▶ [Description of the task] Only the lines that hold "Mobilitätsservice" should be in the answer, each copied from the data below.

▶ [Records for this task]
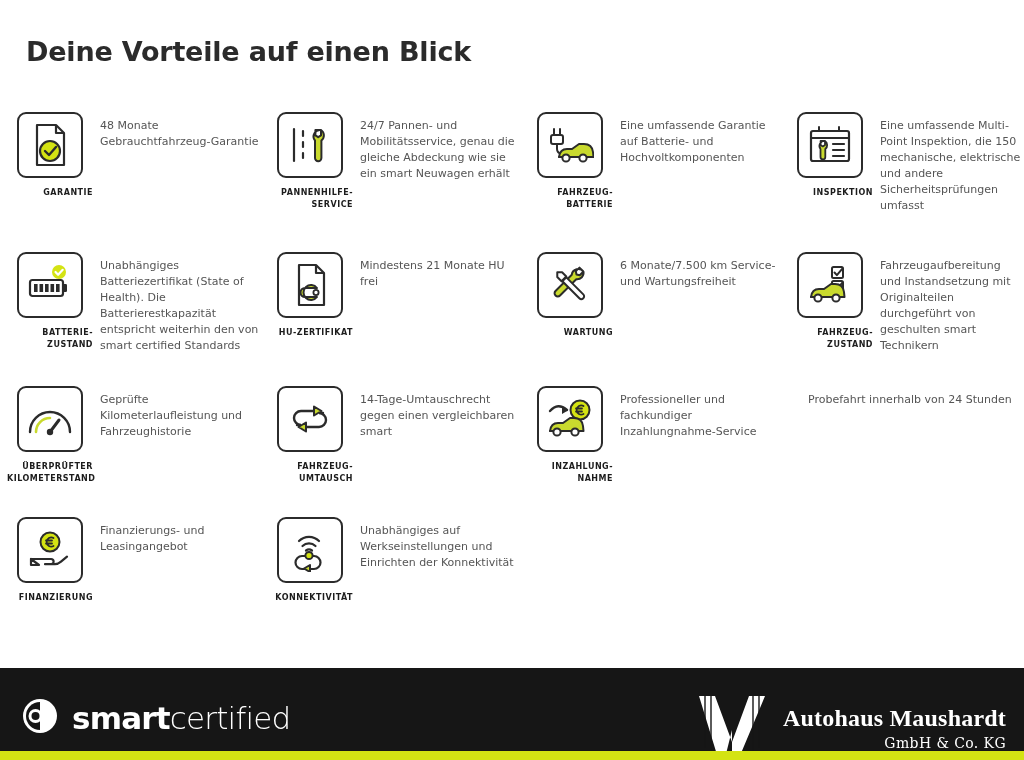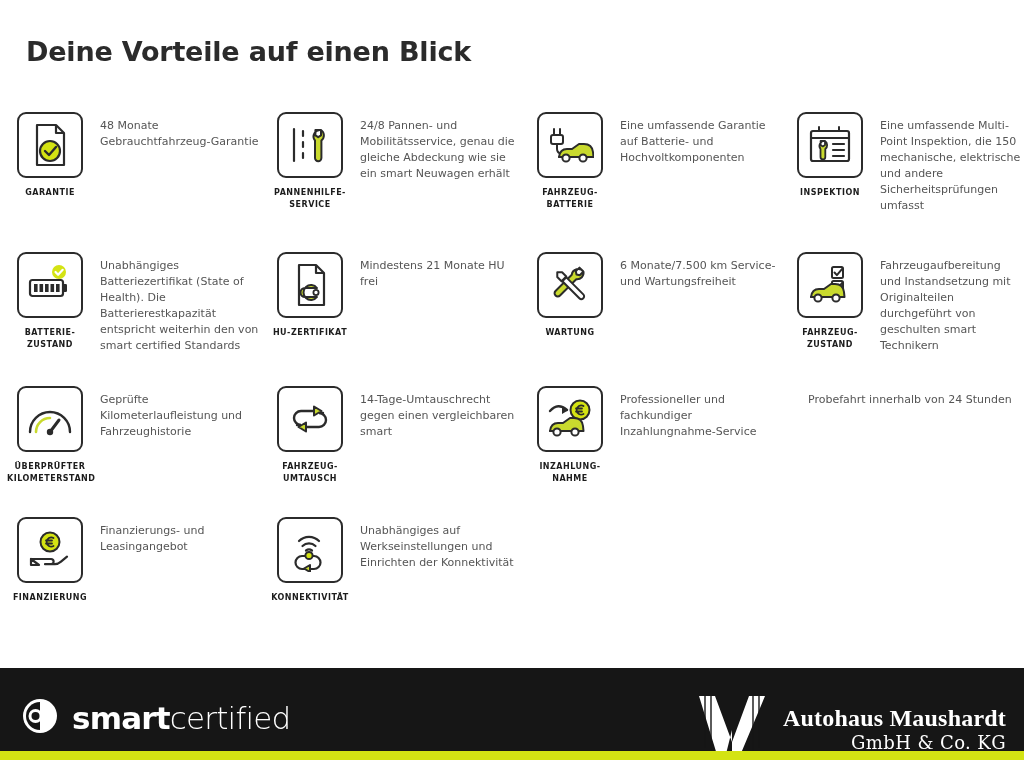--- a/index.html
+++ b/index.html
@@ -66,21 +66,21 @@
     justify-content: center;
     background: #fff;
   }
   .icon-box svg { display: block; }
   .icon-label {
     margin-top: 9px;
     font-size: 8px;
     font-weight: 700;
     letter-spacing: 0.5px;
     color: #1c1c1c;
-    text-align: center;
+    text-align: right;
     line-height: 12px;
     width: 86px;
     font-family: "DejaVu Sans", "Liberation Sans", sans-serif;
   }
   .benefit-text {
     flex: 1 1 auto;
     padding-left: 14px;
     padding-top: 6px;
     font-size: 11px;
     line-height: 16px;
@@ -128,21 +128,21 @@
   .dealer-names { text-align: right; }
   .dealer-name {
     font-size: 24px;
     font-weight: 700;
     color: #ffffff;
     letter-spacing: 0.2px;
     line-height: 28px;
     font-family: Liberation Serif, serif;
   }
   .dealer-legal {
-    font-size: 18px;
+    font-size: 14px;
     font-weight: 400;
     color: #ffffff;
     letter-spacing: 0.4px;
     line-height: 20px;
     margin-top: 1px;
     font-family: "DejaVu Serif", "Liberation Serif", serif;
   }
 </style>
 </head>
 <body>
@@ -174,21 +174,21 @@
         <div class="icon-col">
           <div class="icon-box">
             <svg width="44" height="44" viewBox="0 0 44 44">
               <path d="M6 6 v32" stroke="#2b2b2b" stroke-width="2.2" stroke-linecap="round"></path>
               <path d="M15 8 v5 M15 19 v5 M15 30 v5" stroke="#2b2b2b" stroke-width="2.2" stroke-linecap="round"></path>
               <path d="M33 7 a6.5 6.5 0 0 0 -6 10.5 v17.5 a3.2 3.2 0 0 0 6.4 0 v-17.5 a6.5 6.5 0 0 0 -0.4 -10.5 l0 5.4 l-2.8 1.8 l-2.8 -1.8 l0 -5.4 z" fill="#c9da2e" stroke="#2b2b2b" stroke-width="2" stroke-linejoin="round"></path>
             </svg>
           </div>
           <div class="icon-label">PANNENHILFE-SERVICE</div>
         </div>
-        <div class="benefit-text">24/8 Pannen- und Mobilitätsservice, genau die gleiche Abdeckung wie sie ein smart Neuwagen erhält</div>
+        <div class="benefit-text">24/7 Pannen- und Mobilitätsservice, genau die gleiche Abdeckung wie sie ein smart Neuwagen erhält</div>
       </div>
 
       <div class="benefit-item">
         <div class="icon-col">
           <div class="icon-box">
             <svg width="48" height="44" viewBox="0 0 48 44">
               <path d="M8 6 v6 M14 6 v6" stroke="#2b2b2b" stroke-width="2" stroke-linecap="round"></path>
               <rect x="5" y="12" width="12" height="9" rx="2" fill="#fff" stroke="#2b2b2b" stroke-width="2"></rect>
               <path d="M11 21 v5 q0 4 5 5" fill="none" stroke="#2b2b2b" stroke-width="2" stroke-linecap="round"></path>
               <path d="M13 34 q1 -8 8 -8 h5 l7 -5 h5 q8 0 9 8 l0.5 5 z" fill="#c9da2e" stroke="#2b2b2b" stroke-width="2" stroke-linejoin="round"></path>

==

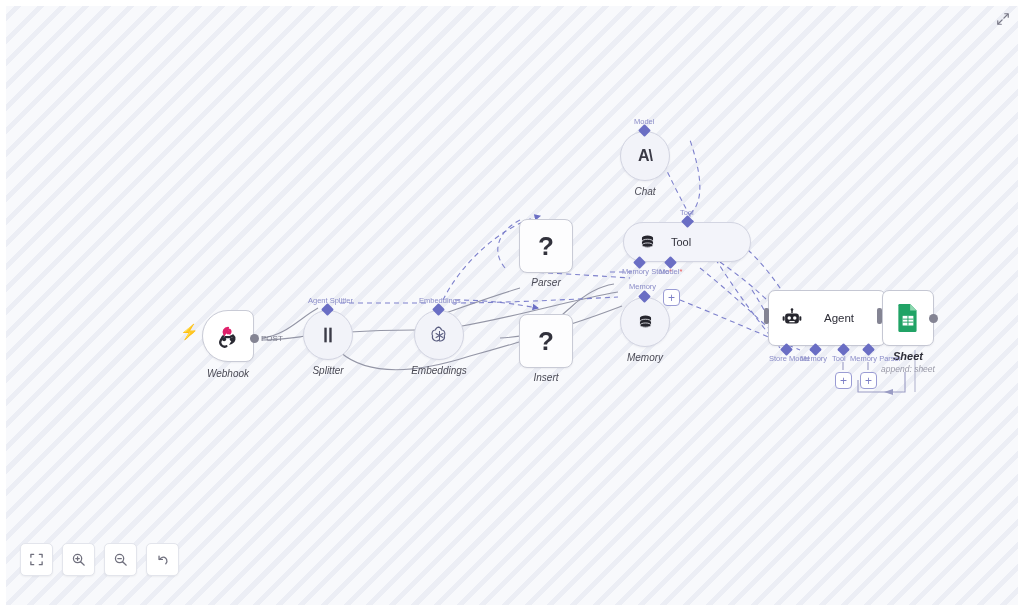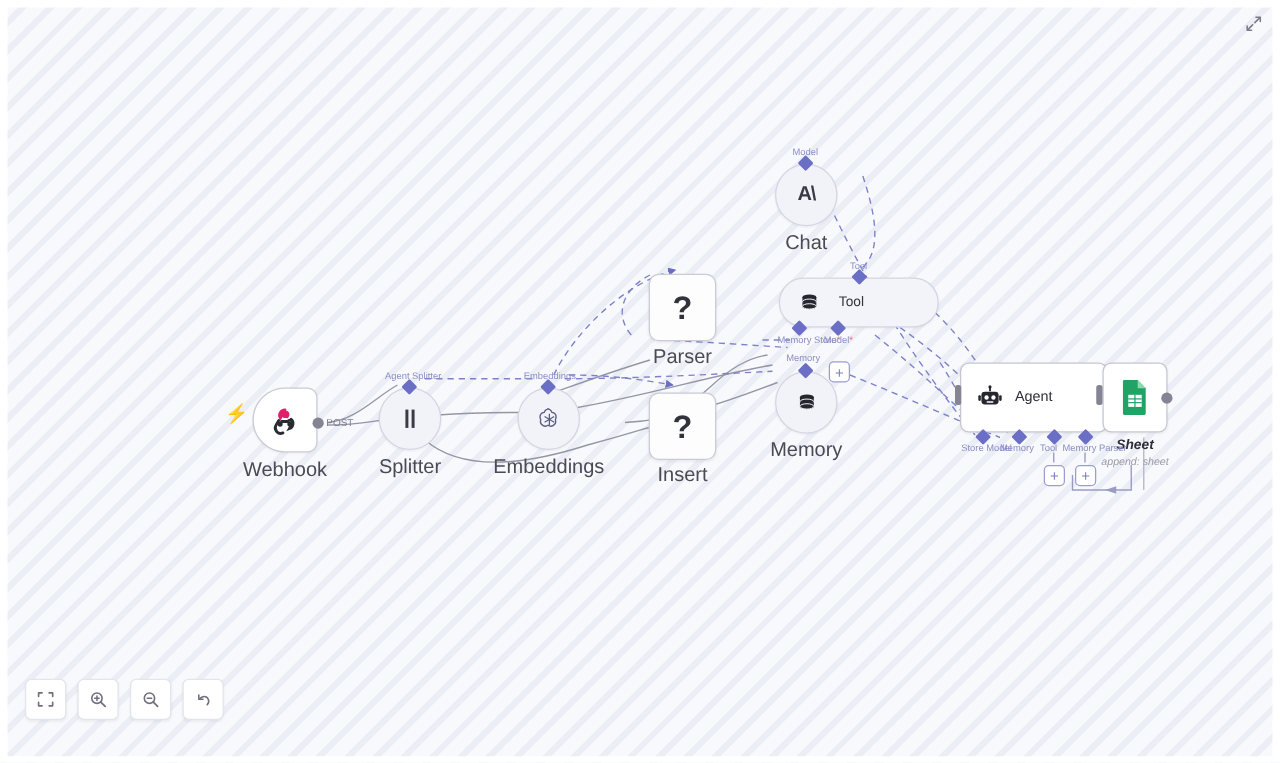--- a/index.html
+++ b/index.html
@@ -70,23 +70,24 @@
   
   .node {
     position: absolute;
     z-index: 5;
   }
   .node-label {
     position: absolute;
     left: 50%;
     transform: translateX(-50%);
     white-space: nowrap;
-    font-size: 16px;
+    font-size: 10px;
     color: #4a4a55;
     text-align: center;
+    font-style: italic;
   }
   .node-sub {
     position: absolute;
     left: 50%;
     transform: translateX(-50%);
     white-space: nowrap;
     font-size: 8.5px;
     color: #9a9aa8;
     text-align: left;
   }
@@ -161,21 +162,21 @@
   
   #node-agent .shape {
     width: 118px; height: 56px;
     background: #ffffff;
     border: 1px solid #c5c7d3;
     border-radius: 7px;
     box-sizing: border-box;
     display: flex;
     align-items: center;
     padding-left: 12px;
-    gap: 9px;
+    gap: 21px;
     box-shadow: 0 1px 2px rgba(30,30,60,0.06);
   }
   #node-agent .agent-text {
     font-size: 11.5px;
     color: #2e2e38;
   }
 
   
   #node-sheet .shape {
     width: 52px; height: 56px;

▶ [Written response]
-        <div class="benefit-text">24/8 Pannen- und Mobilitätsservice, genau die gleiche Abdeckung wie sie ein smart Neuwagen erhält</div>
+        <div class="benefit-text">24/7 Pannen- und Mobilitätsservice, genau die gleiche Abdeckung wie sie ein smart Neuwagen erhält</div>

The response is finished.